The building blocks of basic preventive computer protection are strong passwords, antivirus programs, firewalls, and prompt installation of updates. Employee training is of great importance, also to successfully defend against the most common cyber-attacks: E-mail attacks that are sometimes very cleverly spoofed. According to a Sophos study, emails were the gateway to 70 percent of successful cyberattacks against businesses.
An emergency plan and data backups are particularly important to limit damage after a cyber attack. The contingency plan allows quick and targeted action as soon as a cyber attack is detected. Up-to-date data backups, at least one of which must be kept separate from the system, ensure that operations can be resumed as quickly as possible after an attack. Cyber insurance can also absorb the financial damage of an attack.
Cyber Insurance: Identifying and Assessing Cyber Risks
blower: Cyber risks are demanding risks that also develop dynamically.
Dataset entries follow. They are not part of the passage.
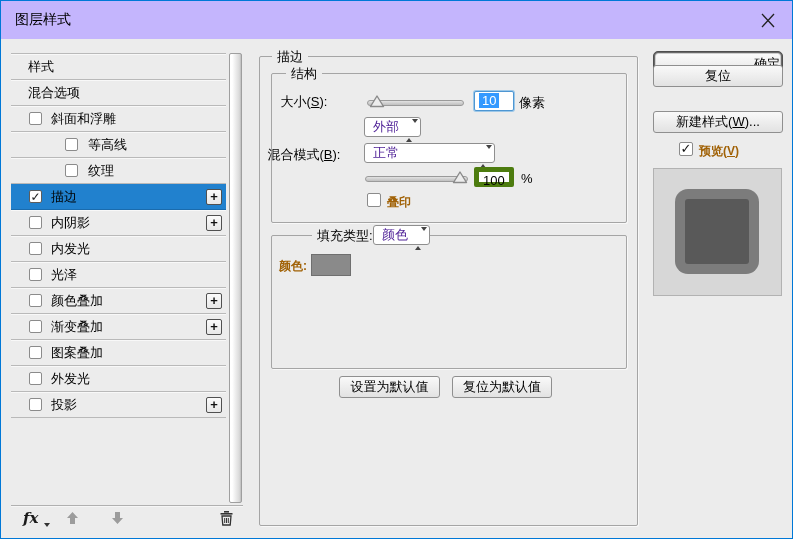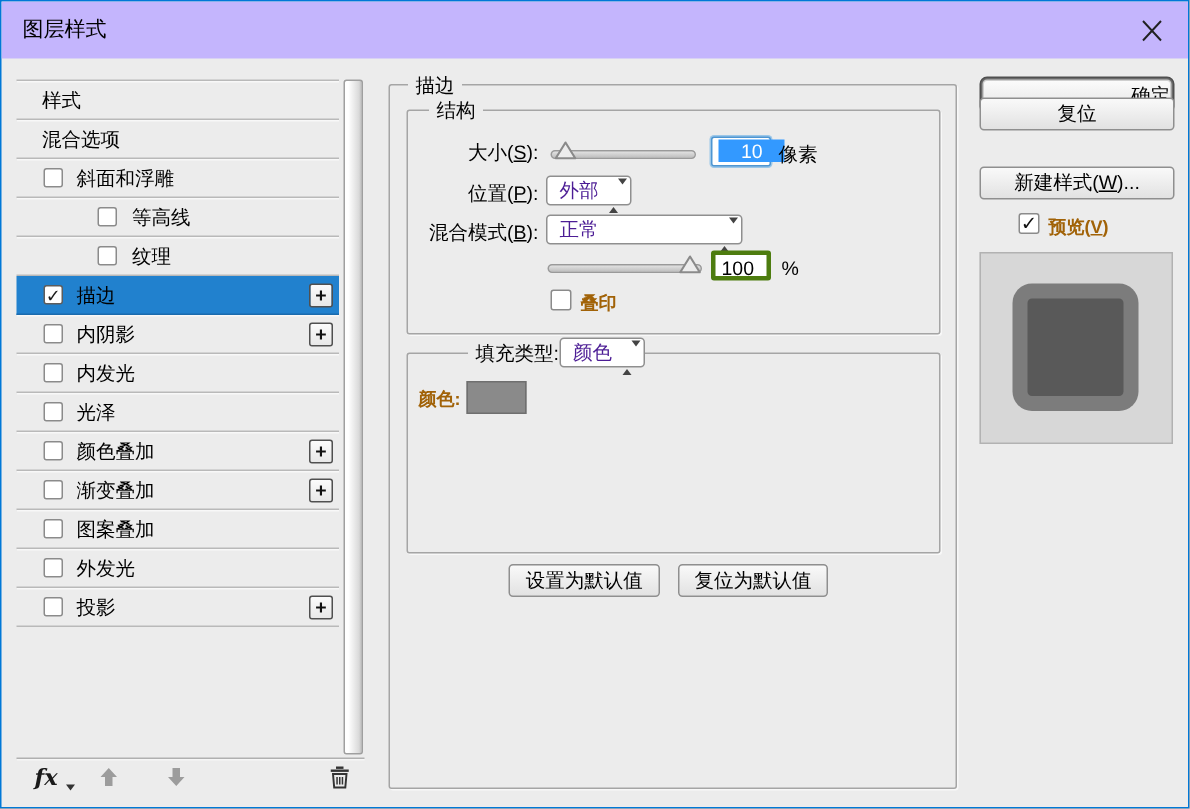--- a/index.html
+++ b/index.html
@@ -51,7 +51,7 @@
   .g-struct { left:270px; top:72px; width:356px; height:150px; }
   .g-fill   { left:270px; top:234px; width:356px; height:134px; }
   
-  .flabel { position:absolute; font-size:13px; color:#000; text-align:right; width:110px; white-space:nowrap; }
+  .flabel { position:absolute; font-size:13px; color:#000; text-align:center; width:110px; white-space:nowrap; }
   .track { position:absolute; height:6px; border:1px solid #9a9a9a; border-radius:3px;
            background:linear-gradient(#e2e2e2,#bfbfbf); cursor:pointer; }
   .thumb { position:absolute; cursor:pointer; }

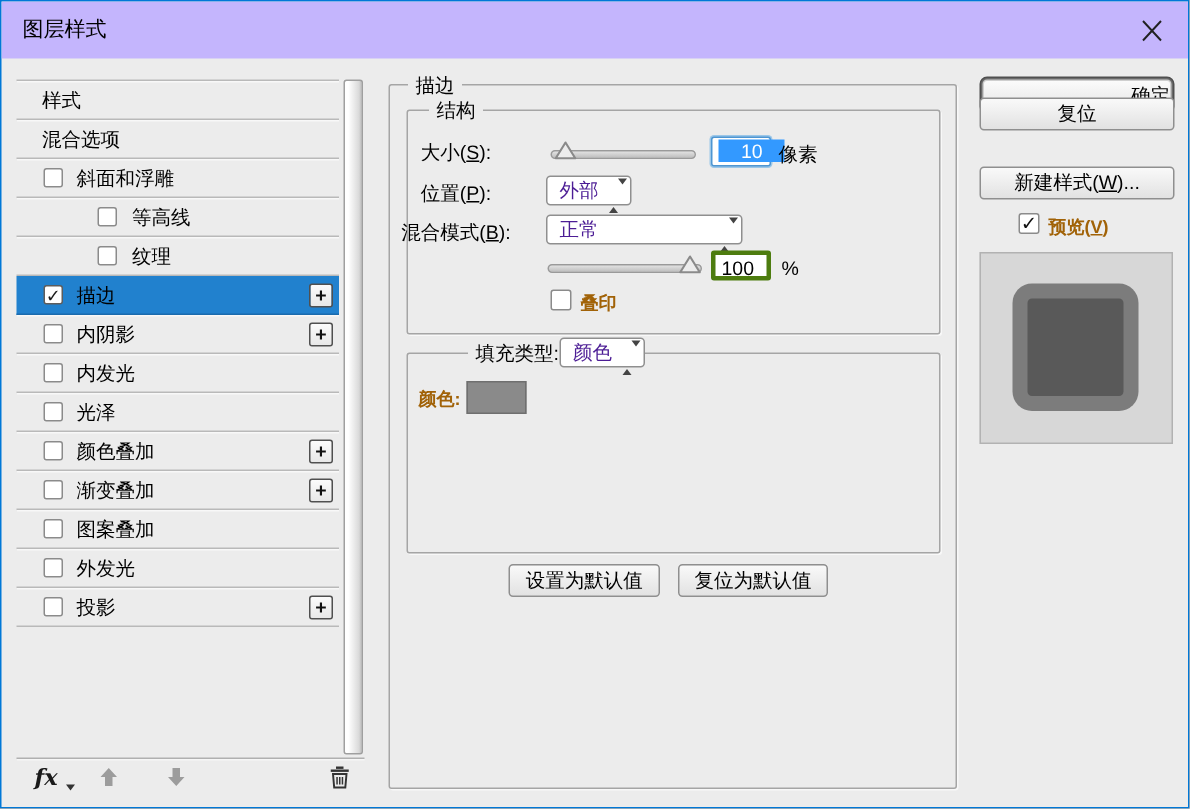--- a/index.html
+++ b/index.html
@@ -58,7 +58,7 @@
   .tin { position:absolute; width:40px; height:20px; background:#fff; border:3px solid #4d7c0f;
          border-radius:2px; font-size:13px; line-height:18px; padding-left:4px; color:#000; }
   .tin.focused { border:1px solid #4e96d2; box-shadow:0 0 0 1px #9cc7e8; }
-  .sel-text { background:#3399ff; color:#fff; padding:0 15px; }
+  .sel-text { background:#3399ff; color:#fff; padding:0 3px; }
   .unit { position:absolute; font-size:13px; color:#000; }
   .combo { position:absolute; height:20px; background:#fff; border:1px solid #8f8f8f; border-radius:3px;
            font-size:13px; line-height:18px; padding-left:8px; color:#4c1d95; cursor:pointer; }

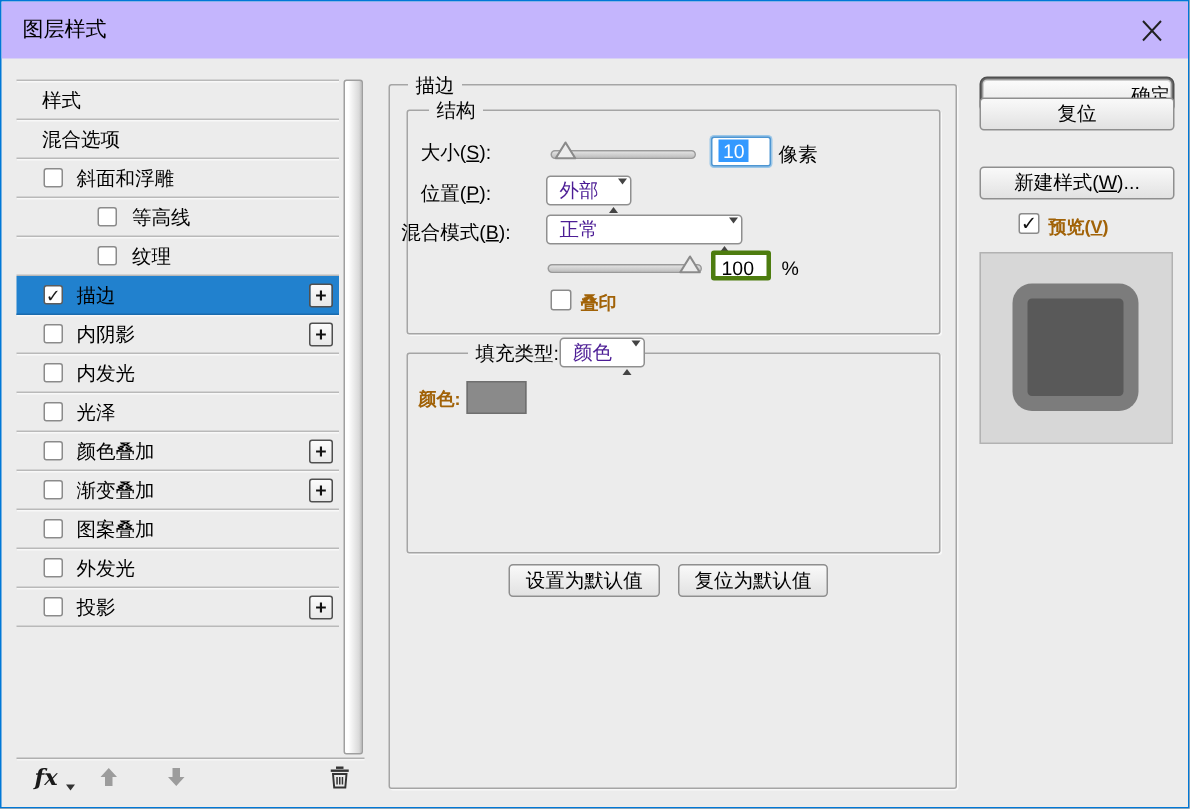--- a/index.html
+++ b/index.html
@@ -208,7 +208,6 @@
   <span class="tin focused" style="left:473px; top:90px;"><span class="sel-text">10</span></span>
   <span class="unit" style="left:518px; top:93px;">像素</span>
 
-  <span class="flabel" style="left:248px; top:119px;">位置(<u>P</u>):</span>
   <span class="combo" style="left:363px; top:116px; width:57px;">
     <span>外部</span>
     <span class="combo-arrows"><span class="ca-up"></span><span class="ca-dn"></span></span>

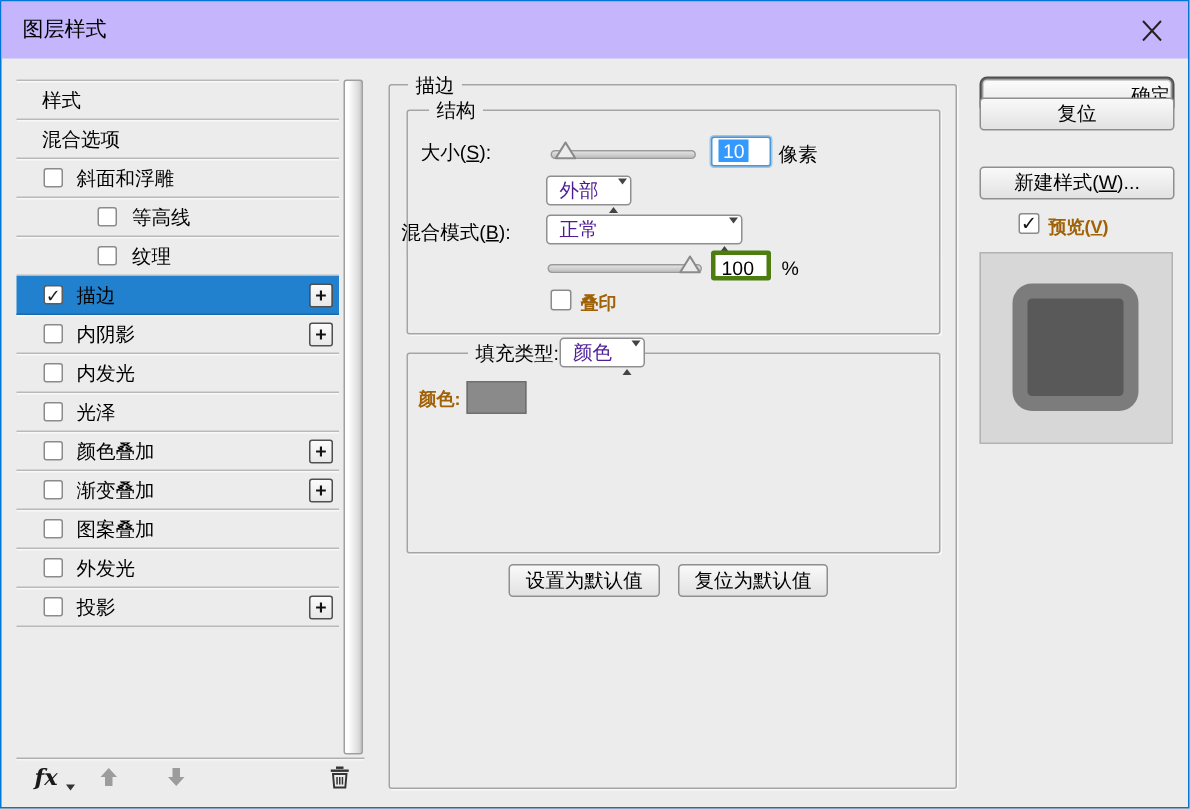--- a/index.html
+++ b/index.html
@@ -55,7 +55,7 @@
   .track { position:absolute; height:6px; border:1px solid #9a9a9a; border-radius:3px;
            background:linear-gradient(#e2e2e2,#bfbfbf); cursor:pointer; }
   .thumb { position:absolute; cursor:pointer; }
-  .tin { position:absolute; width:40px; height:20px; background:#fff; border:3px solid #4d7c0f;
+  .tin { position:absolute; width:40px; height:20px; background:#fff; border:5px solid #4d7c0f;
          border-radius:2px; font-size:13px; line-height:18px; padding-left:4px; color:#000; }
   .tin.focused { border:1px solid #4e96d2; box-shadow:0 0 0 1px #9cc7e8; }
   .sel-text { background:#3399ff; color:#fff; padding:0 3px; }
New threats constantly change the situation. Cyber insurers currently use questionnaires to assess a company’s risk. Depending on the insurer, a different number of questions are asked about basic IT protection. Increasingly precise questions allow an accurate assessment of risk.
In answering these questions, companies often seek advice. This is where third party service providers like Perseus Technologies can help. At the same time, they can act as an interface between insurance companies and businesses. Making an informed risk assessment and helping companies improve their cybersecurity through consulting, prevention programs and emergency assistance.
How can future insurability be ensured?
blower: In view of the increasing number of attacks and amounts of damage, it is increasingly important to assess risk as accurately as possible. On the one hand for accurate cohort formation, on the other hand to compare how the collected factors affect claims.
To avoid subsequent adjustments in premiums, the insurance conditions must also be more specific and demanding.
Companies that actively minimize their risks are increasingly attractive to insurers. Therefore, more and more insurers promote risk minimization, including through cooperation with service providers such as Perseus. In this context, recurring risk assessments are gaining in importance, among other things to identify positive developments in a company.
For insurance companies and brokers, a standardization of risk assessment would also be desirable to make it easier to compare different offers. For insurers, it would have the advantage of being able to use internal resources more efficiently.